---------- EXTRACTED DATA ----------

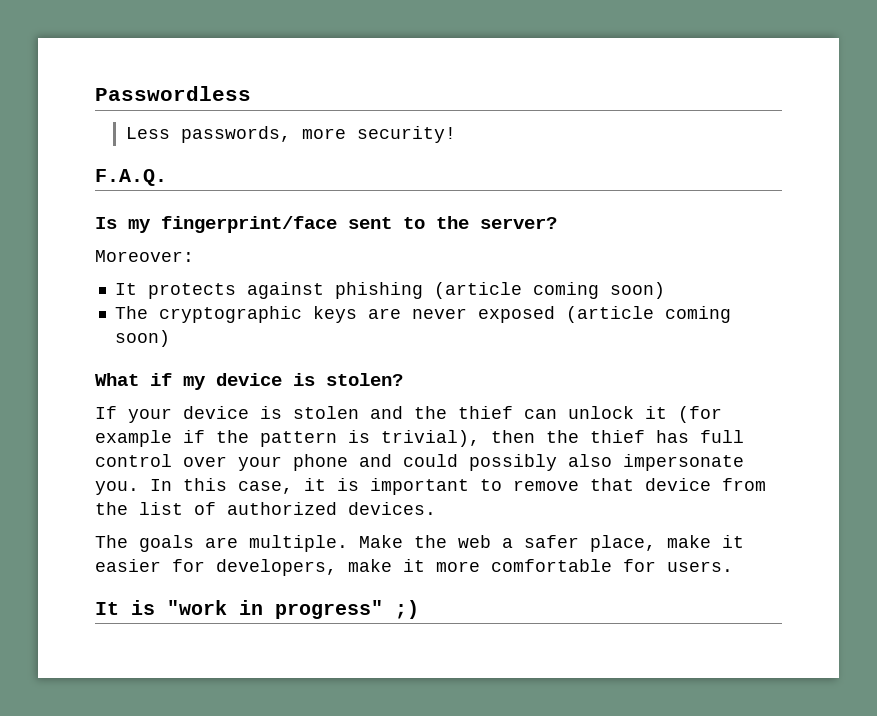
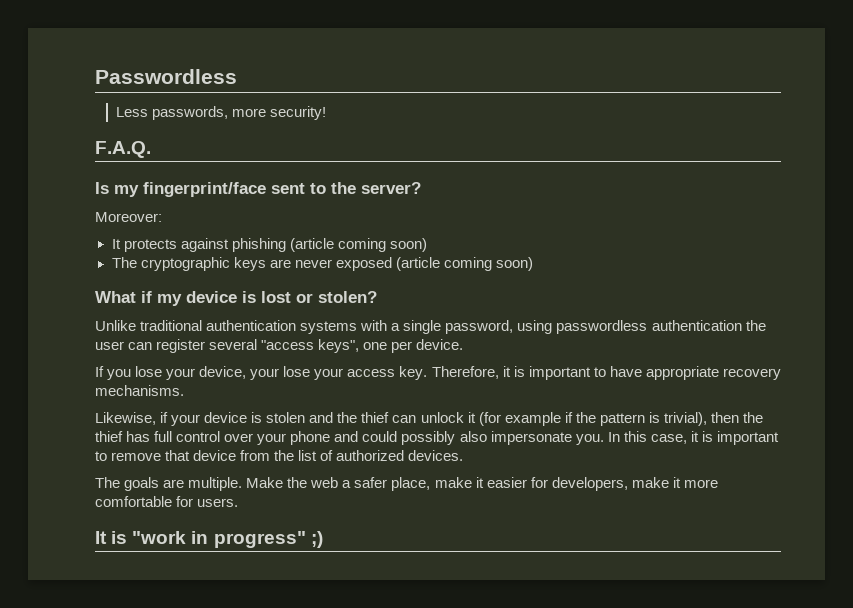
(315, 379) none -> [261,291,313,303] lost or
[95,406,117,419] If -> [95,320,766,334] [95,339,464,353] [95,366,781,380] [95,385,184,396] [95,412,169,425] Unlike traditional authentication systems with a single password, using passwordless authentication the user can register several "access keys", one per device. // If you lose your device, your lose your access key. Therefore, it is important to have appropriate recovery mechanisms. // Likewise, if

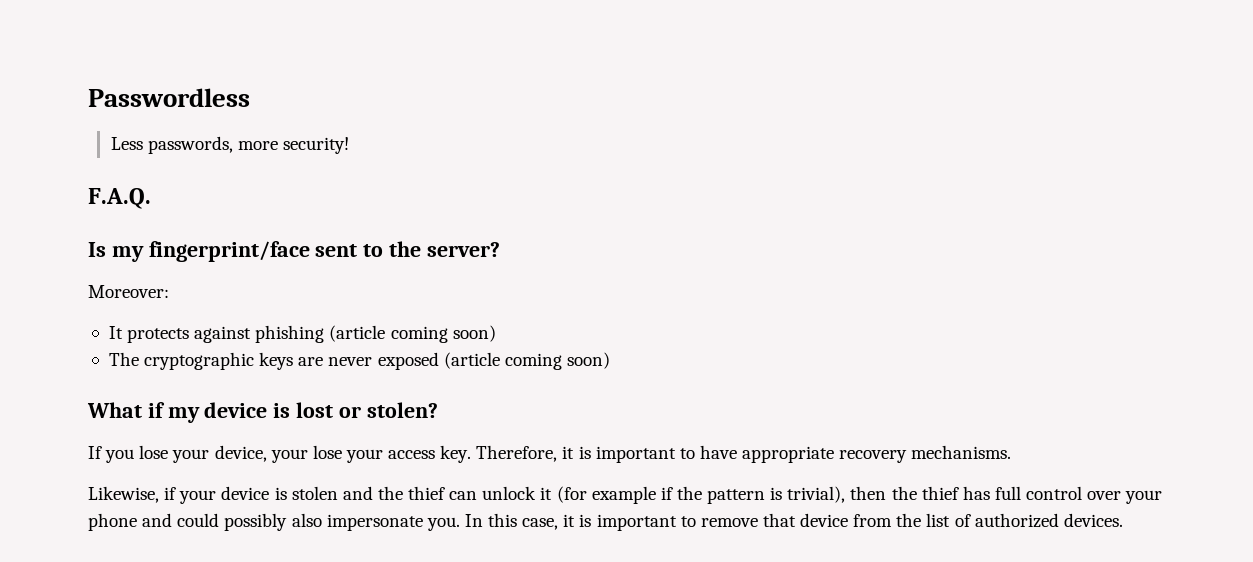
[95,320,766,334] [95,339,464,353] // Unlike traditional authentication systems with a single password, using passwordless authentication the user can register several "access keys", one per device. -> (438, 410) none
[95,477,718,491] [95,496,239,507] [95,531,323,548] // The goals are multiple. Make the web a safer place, make it easier for developers, make it more comfortable for users. // It is "work in progress" ;) -> (1123, 520) none

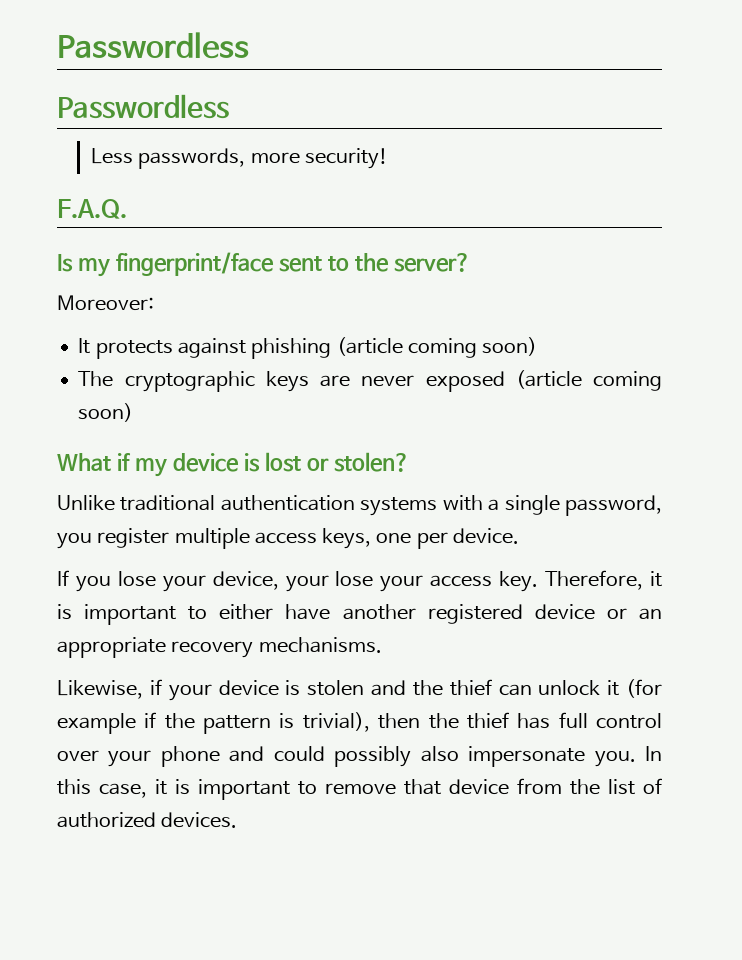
[88,88,250,107] Passwordless -> [57,32,249,59] [57,94,229,119] Passwordless // Passwordless
(438, 410) none -> [57,495,663,516] [57,528,519,549] // Unlike traditional authentication systems with a single password, you register multiple access keys, one per device.
[699,445,737,459] have -> [219,604,663,624] either have another registered device or an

----------

### ABOUT THIS TASK
Write every entry out again exactly, dropping the pictures.

### EXERCISE RESULT
(315, 379) none -> [261,291,313,303] lost or
[95,406,117,419] If -> [95,320,766,334] [95,339,464,353] [95,366,781,380] [95,385,184,396] [95,412,169,425] Unlike traditional authentication systems with a single password, using passwordless authentication the user can register several "access keys", one per device. // If you lose your device, your lose your access key. Therefore, it is important to have appropriate recovery mechanisms. // Likewise, if

[95,320,766,334] [95,339,464,353] // Unlike traditional authentication systems with a single password, using passwordless authentication the user can register several "access keys", one per device. -> (438, 410) none
[95,477,718,491] [95,496,239,507] [95,531,323,548] // The goals are multiple. Make the web a safer place, make it easier for developers, make it more comfortable for users. // It is "work in progress" ;) -> (1123, 520) none

[88,88,250,107] Passwordless -> [57,32,249,59] [57,94,229,119] Passwordless // Passwordless
(438, 410) none -> [57,495,663,516] [57,528,519,549] // Unlike traditional authentication systems with a single password, you register multiple access keys, one per device.
[699,445,737,459] have -> [219,604,663,624] either have another registered device or an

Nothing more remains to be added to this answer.